# [What is needed]
Every line with "Level" in it should be copied from the data.

[Start of Attachment]

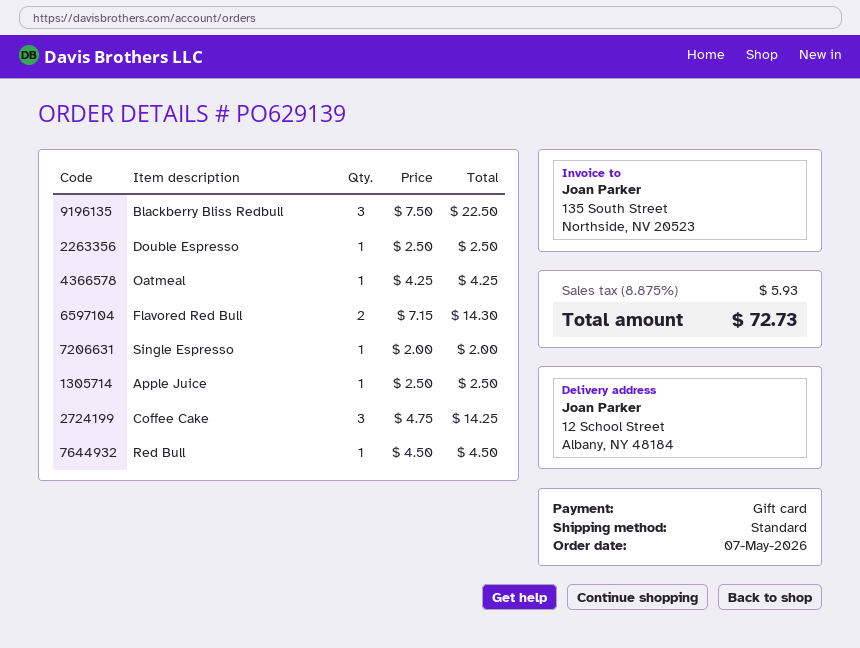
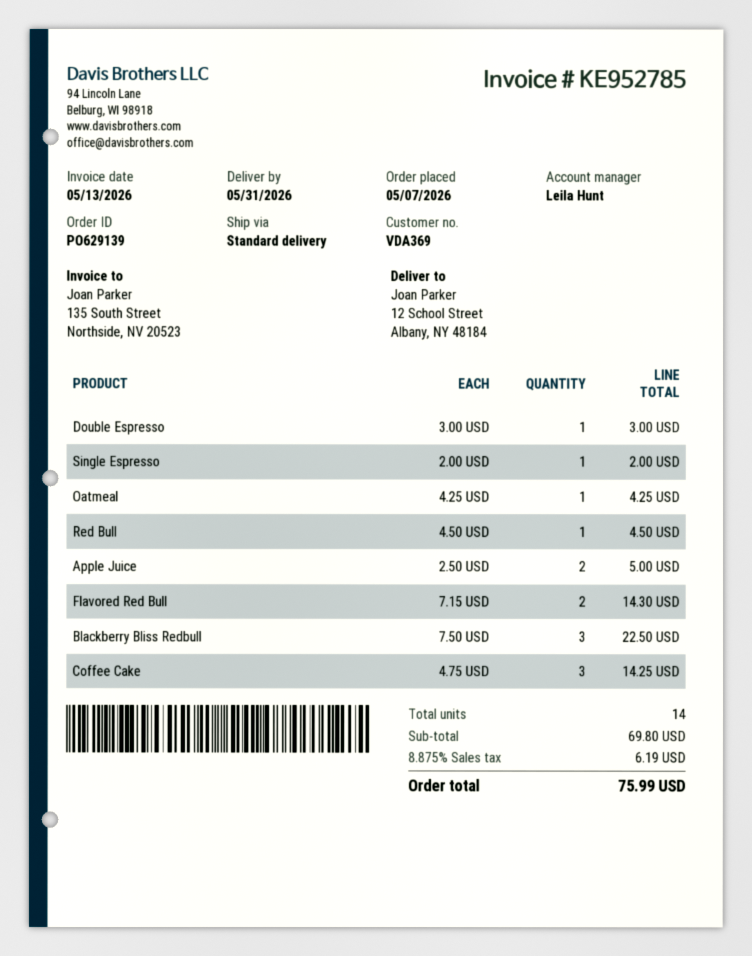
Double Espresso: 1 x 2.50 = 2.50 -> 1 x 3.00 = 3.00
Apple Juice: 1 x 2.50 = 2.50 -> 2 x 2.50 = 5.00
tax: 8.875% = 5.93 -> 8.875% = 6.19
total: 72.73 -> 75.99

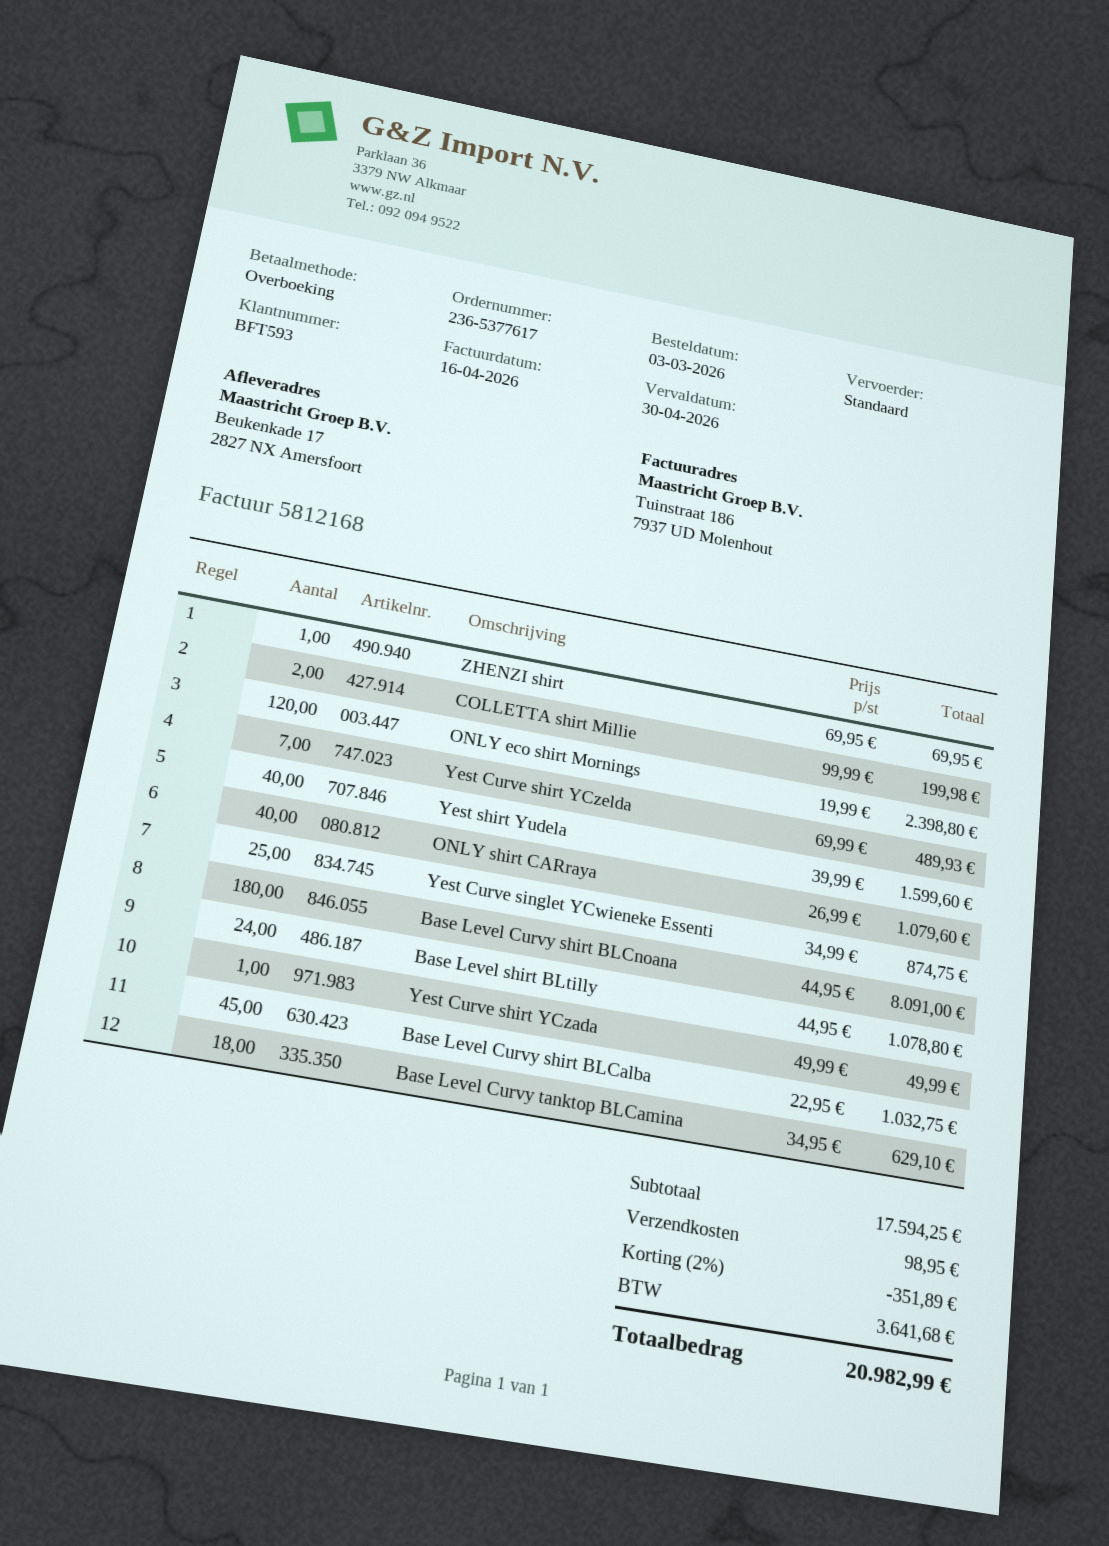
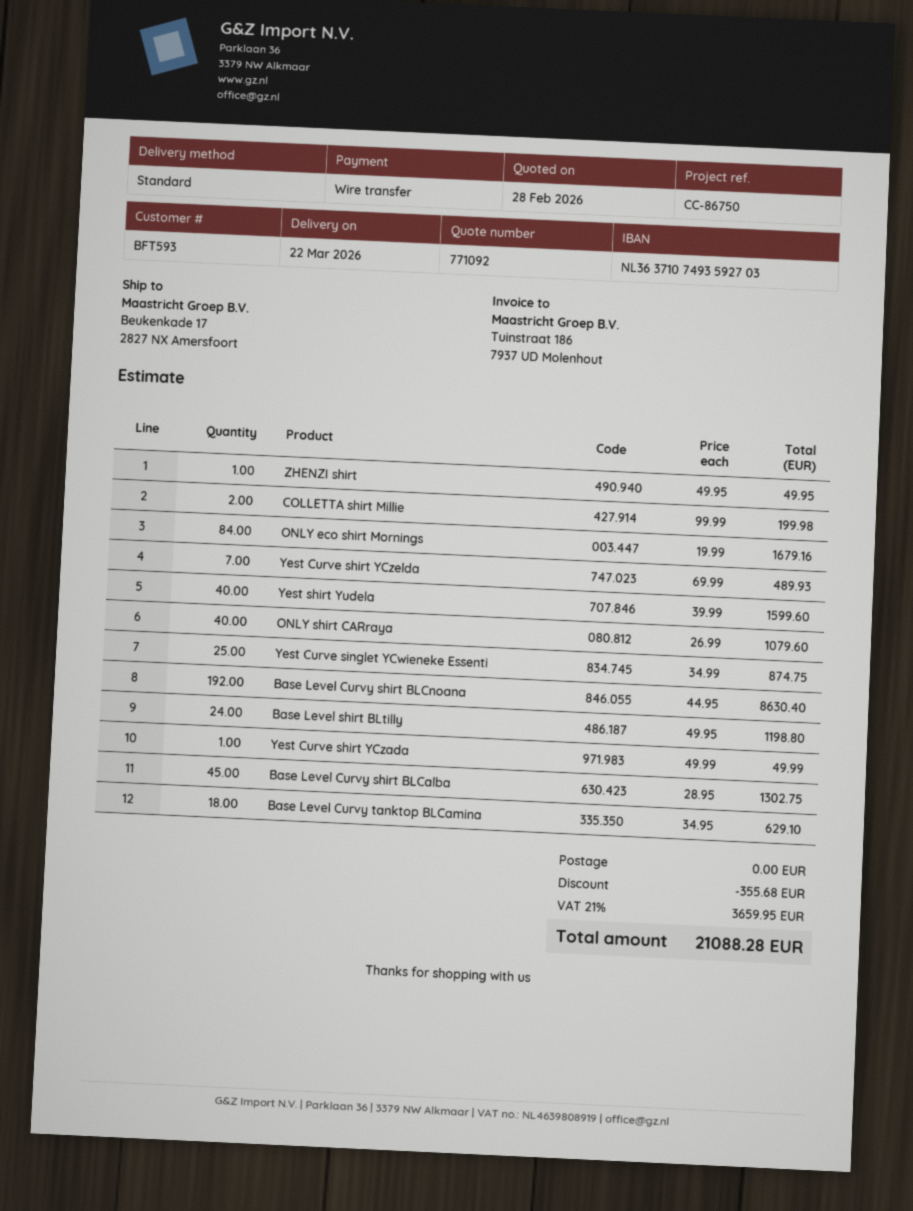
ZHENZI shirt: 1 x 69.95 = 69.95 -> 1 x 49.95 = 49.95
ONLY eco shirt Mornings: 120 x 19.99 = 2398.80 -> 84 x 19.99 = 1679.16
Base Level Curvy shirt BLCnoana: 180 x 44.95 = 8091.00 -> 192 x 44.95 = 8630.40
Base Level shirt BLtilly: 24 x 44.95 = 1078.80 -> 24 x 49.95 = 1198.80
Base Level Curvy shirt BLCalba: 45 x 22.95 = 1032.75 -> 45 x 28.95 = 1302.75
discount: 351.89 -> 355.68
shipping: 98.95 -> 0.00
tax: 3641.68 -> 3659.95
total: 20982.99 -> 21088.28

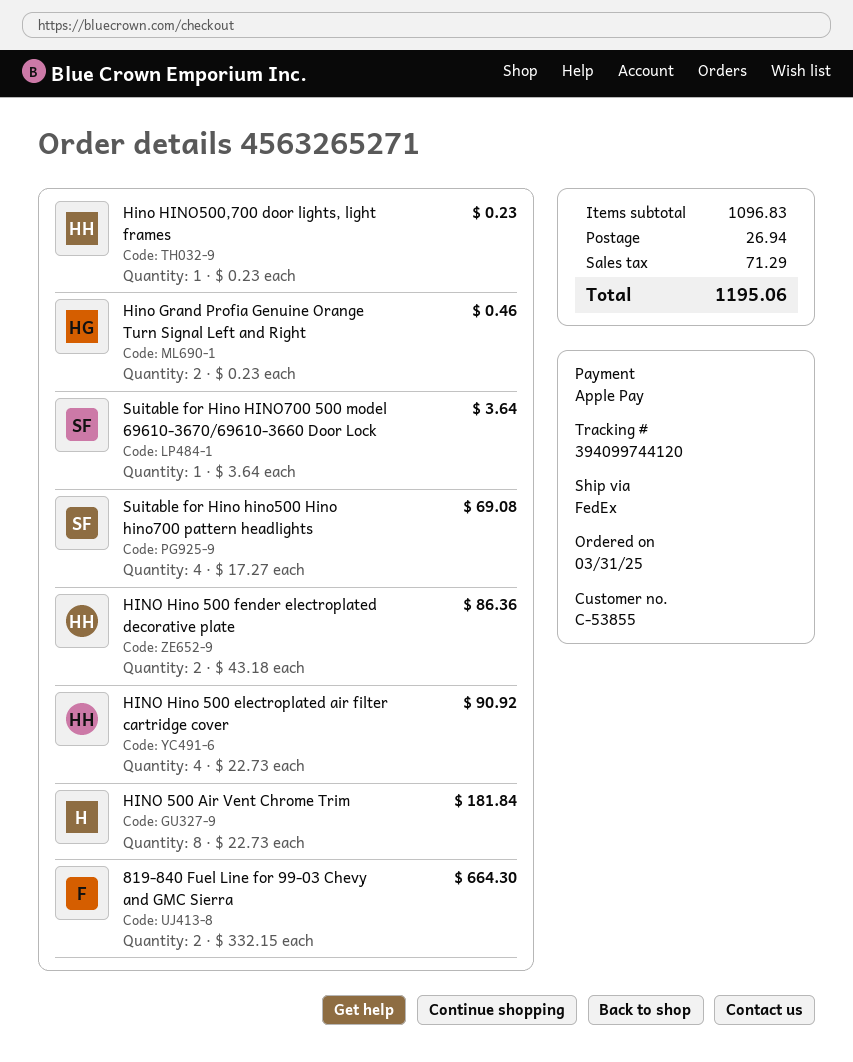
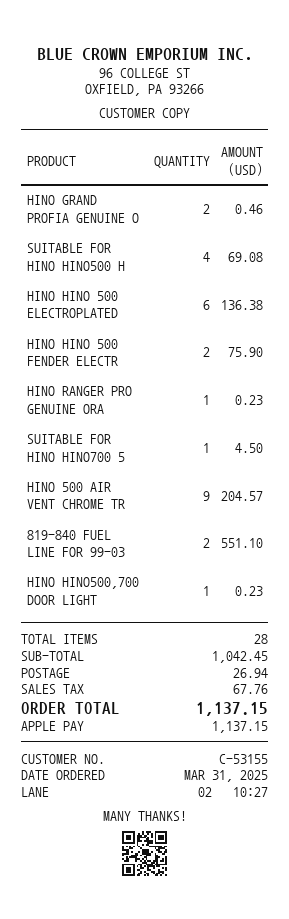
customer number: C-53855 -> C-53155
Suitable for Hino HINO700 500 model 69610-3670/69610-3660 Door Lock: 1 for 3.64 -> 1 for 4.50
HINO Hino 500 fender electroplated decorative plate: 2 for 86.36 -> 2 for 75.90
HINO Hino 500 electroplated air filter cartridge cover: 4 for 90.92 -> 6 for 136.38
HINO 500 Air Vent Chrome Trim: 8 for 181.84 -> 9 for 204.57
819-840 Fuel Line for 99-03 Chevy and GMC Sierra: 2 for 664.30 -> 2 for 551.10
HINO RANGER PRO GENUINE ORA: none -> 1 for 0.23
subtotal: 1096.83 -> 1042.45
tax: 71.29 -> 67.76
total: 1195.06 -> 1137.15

[End of Attachment]

# [Response below]
Base Level Curvy shirt BLCnoana: 180 x 44.95 = 8091.00 -> 192 x 44.95 = 8630.40
Base Level shirt BLtilly: 24 x 44.95 = 1078.80 -> 24 x 49.95 = 1198.80
Base Level Curvy shirt BLCalba: 45 x 22.95 = 1032.75 -> 45 x 28.95 = 1302.75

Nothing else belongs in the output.